Now the question is: what are the new age careers? Strangely, some of them are content writing, psychology, travel and tourism, biotechnology, digital marketing, and graphic designing. In the metro cities, careers such as social work and nonprofits are emerging as popular segments. On the other hand, teaching, civil services, medical, and information technology are more popular among rural youth, while management and marketing, economics, travel and tourism are more popular among the urban youth. In tier 2 and tier 3 cities, B.Com. and B.A. courses are popular, whereas in the metros, people seek industry-oriented training.
ARRIVE THE IMPATIENT MANAGER
Now, we see the impatient manager, whether a corporate executive or an entrepreneur, a young man or woman belonging to the post-2010 era, who is a person in a hurryin a hurry to get to the finish and to get there fast. He wants to run the 100-meter race and finish it; then run the next 100 meters, and perhaps repeat the run, again and again. The days of running the long marathon are over.
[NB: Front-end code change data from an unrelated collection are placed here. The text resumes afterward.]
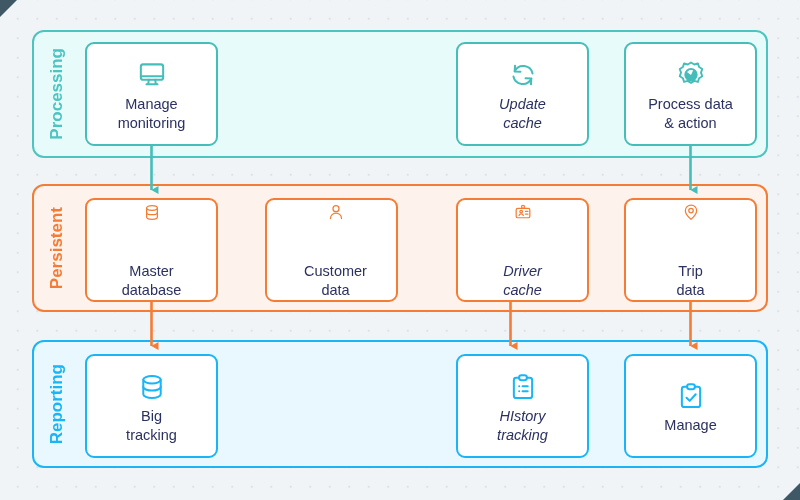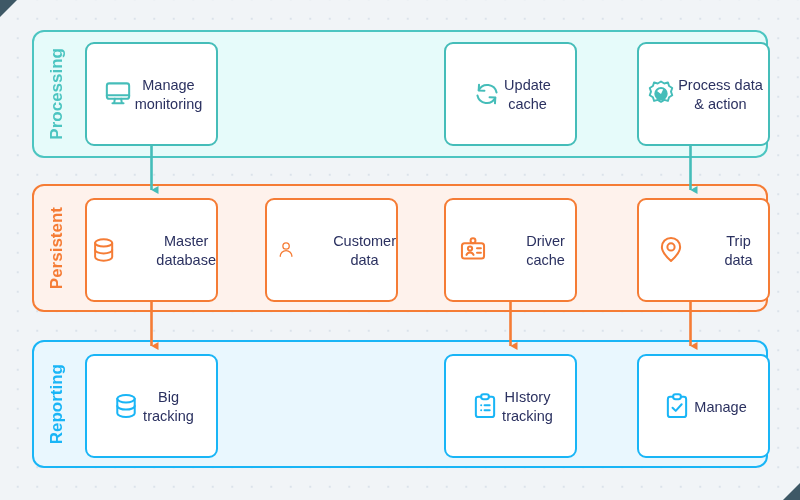"Manage" .card { flex-direction: row -> column }
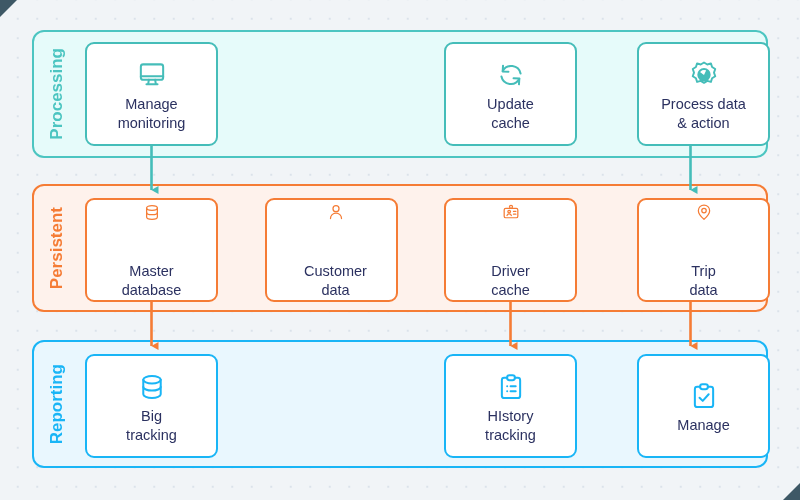"Update" .col3 { font-style: none -> italic; left: 444px -> 456px }
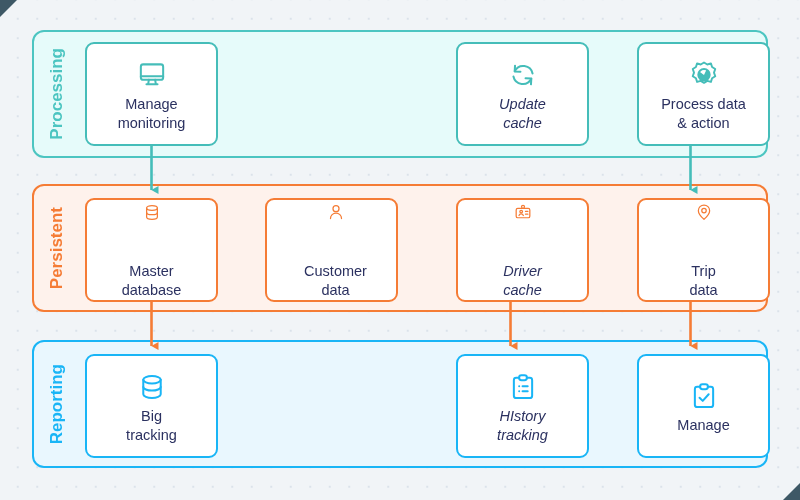"Process data" .col4 { left: 637px -> 624px }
Those were the days when I started out in the mid-1960s, to join as a management trainee in a large multinational, Glaxo, with dreams of heading it as CEO, after perhaps twenty years and, thus, spending a period of thirty years in the company. In those days, one only dreamt about the marathon.
I am reminded of the new-gen sprint king, Usain Bolt, who is now preparing himself for his fourth successive world title in the 200 meters. Bolt is the winner of an astonishing ten of the last eleven individual Olympic and world sprint titles since shooting to fame at the 2008 Beijing Olympic games. Bolt is a new-gen phenomenon!
YOUNG IN YEARS, HIGH IN REMUNERATION
A report in the Times of India on July 20, 2015, about Hindustan Unilever Limited (HUL), headlined, HUL Fast Minting Crorepatis Group. The report talks about HUL's million dollar salary club. It offers eight-digit salaries to 169 managers, with eighty-eight managers below forty years of age and thirty-one managers below thirty-five years.
These 169 managers, who represent just one percent of HULs total workforce, take home a combined salary of 310 crores (over $54 million). It is way more than the total employee spend of midsize companies like Marico, Godrej Consumer, and P&G Hygiene and Healthcare.